Snowman/Kelly - Joe Player at Laurance board claim finding short term bias numbers based upon one economic term.
I admit i don’t know economics - but i know bias at a pretty high level of understanding.
I say he is full of shit chasing hot numbers and he say the term “auto-correlation” (economic term) help him pin point out slight bias numbers in the short term.
I don’t see or understand how he can distinct numbers being due towards random fluctuation or being a slight true bias numbers using that economic term “auto-correlation” …
Here’s what Wikipedia had to say:
"In regression analysis using time series data, autocorrelation of the errors is a problem.
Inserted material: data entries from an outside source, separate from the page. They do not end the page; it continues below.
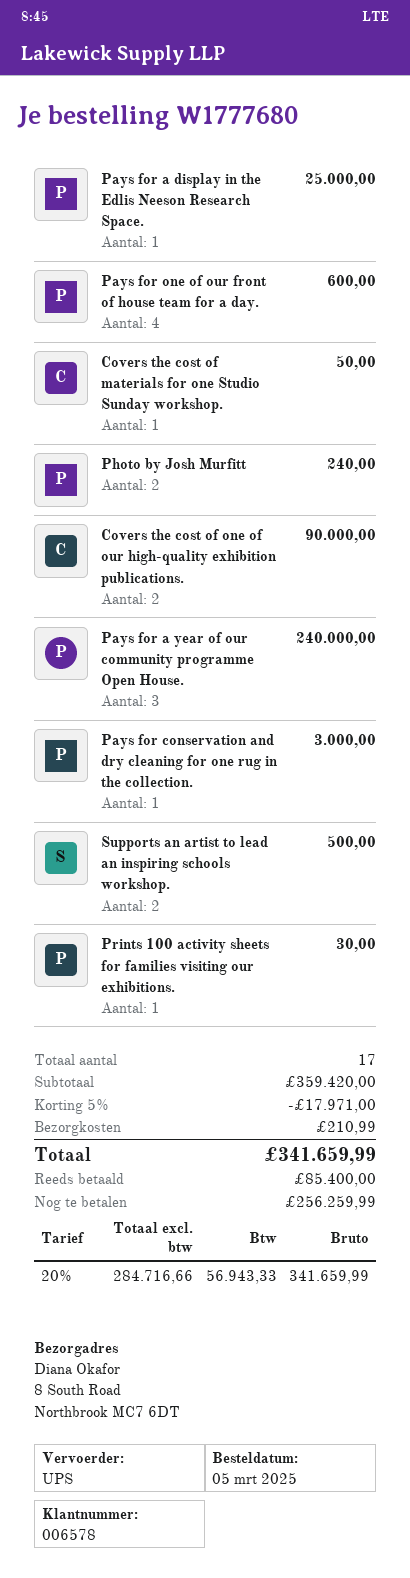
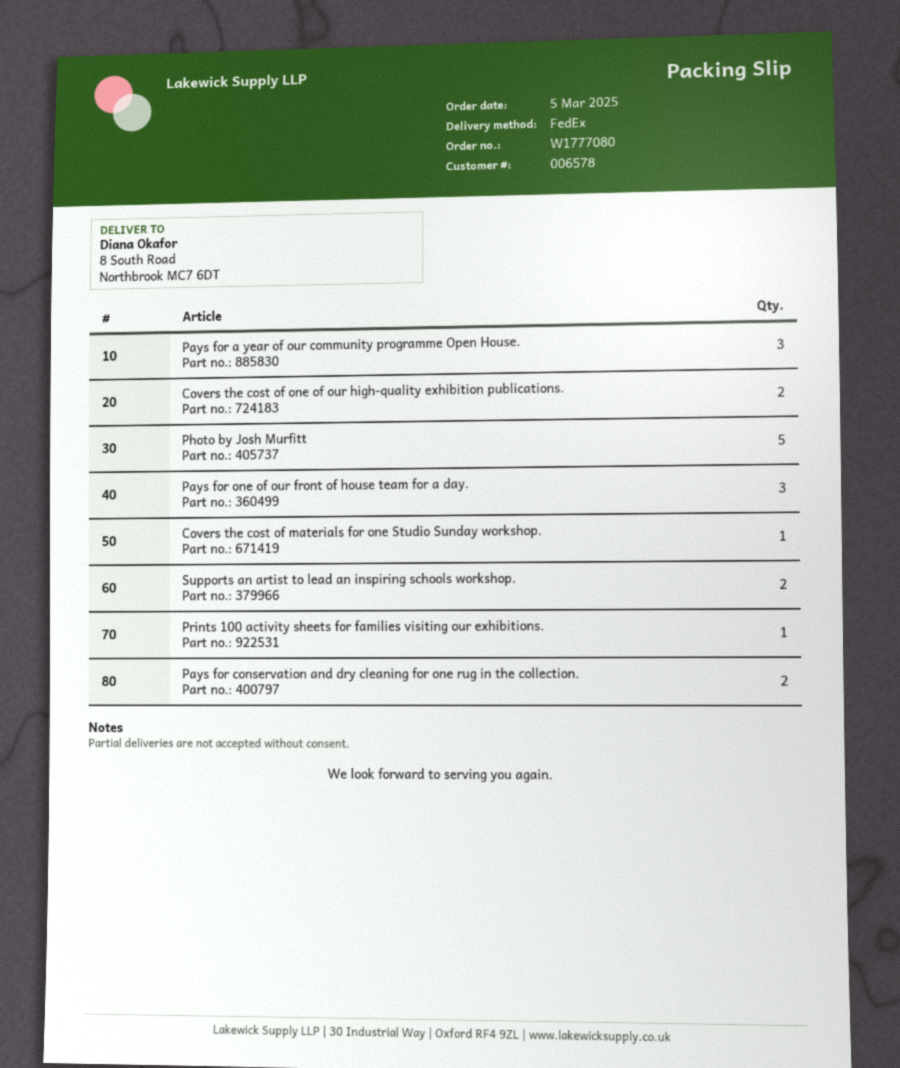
order number: W1777680 -> W1777080
shipping method: UPS -> FedEx
Pays for a display in the Edlis Neeson Research Space.: 1 -> none
Pays for one of our front of house team for a day.: 4 -> 3
Photo by Josh Murfitt: 2 -> 5
Pays for conservation and dry cleaning for one rug in the collection.: 1 -> 2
Autocorrelation of the errors, which themselves are unobserved, can generally be detected because it produces autocorrelation in the observable residuals. (Errors are also known as “error terms” in econometrics.)
Autocorrelation violates the ordinary least squares (OLS) assumption that the error terms are uncorrelated."
I quote the main topic regarding this issue.
Posted By: Joe Player
Date: Sunday, 9 September 2012, at 9:08 p.m.
There is are double 00 Interblock self-contained Roulette wheels in my neighborhood CA casinos. Some machines display the results of the last 8 numbers, some display as much as the last 200 to 400 games in aggregate format. These are the “Organic” brand as opposed to the previous “Megastar” brand.
What caught my interest was the circular graph of the wheel based on the last 200 or 300 hits. In one unnamed casino, the graph shows the actual number of hits per number, respectively. I understand that with a “00” wheel, the house edge is an immutable 5.3% (rounded). Using 300 data points and that there are 38 numbers on the wheel, then using the Law of Large Numbers, we should see the each number hit at a rate of 7.9 times (rounded), which is about 8 on an integer basis. I also understand the concept of randomness, which is that each number may differ from “7.9” or “8” times. Instead, I have consistently observed a range of “0” hits per 300 to as many as “20” hits per the same 300.
Posted By: Stella the StatLady
Date: Monday, 10 September 2012, at 11:42 p.m.
Hello Joe,
Firstoff, your headline indicates that you have some sort of question, however no question is asked in the body of your post. I am not sure what you mean by a “temporary bias”, as I cannot fathom what could possibly make a roulette wheel to be sometimes biased, and other times unbiased. If you are trying to determine permanent bias, then what you are looking for is Pearson’s chi-squared goodness-of-fit test.
To determine the value of your Chi-squared statistic for your particular 300-point sample, you first need 1) your mean frequency, which you have already correctly calculated as 7.9 for 300 numbers; and 2) your degrees of freedom, which for a roulette wheel is the total number of “categories”, (i.e.: the total numbers on your roulette wheel) minus 1. So for your 00 roulette wheel, your degrees of freedom would be 37.
Next, you need to compute the sum of the squared differences between your observed frequencies and the mean frequency. To do this, take each of your 38 observed frequencies from your 300 point sample, and subtract 7.9 from each of those numbers, then square each of those differences, and add up all 38 of those squared differences. As a final step, simply divide your final result by 38. This is the final value of your chi-squared statistic.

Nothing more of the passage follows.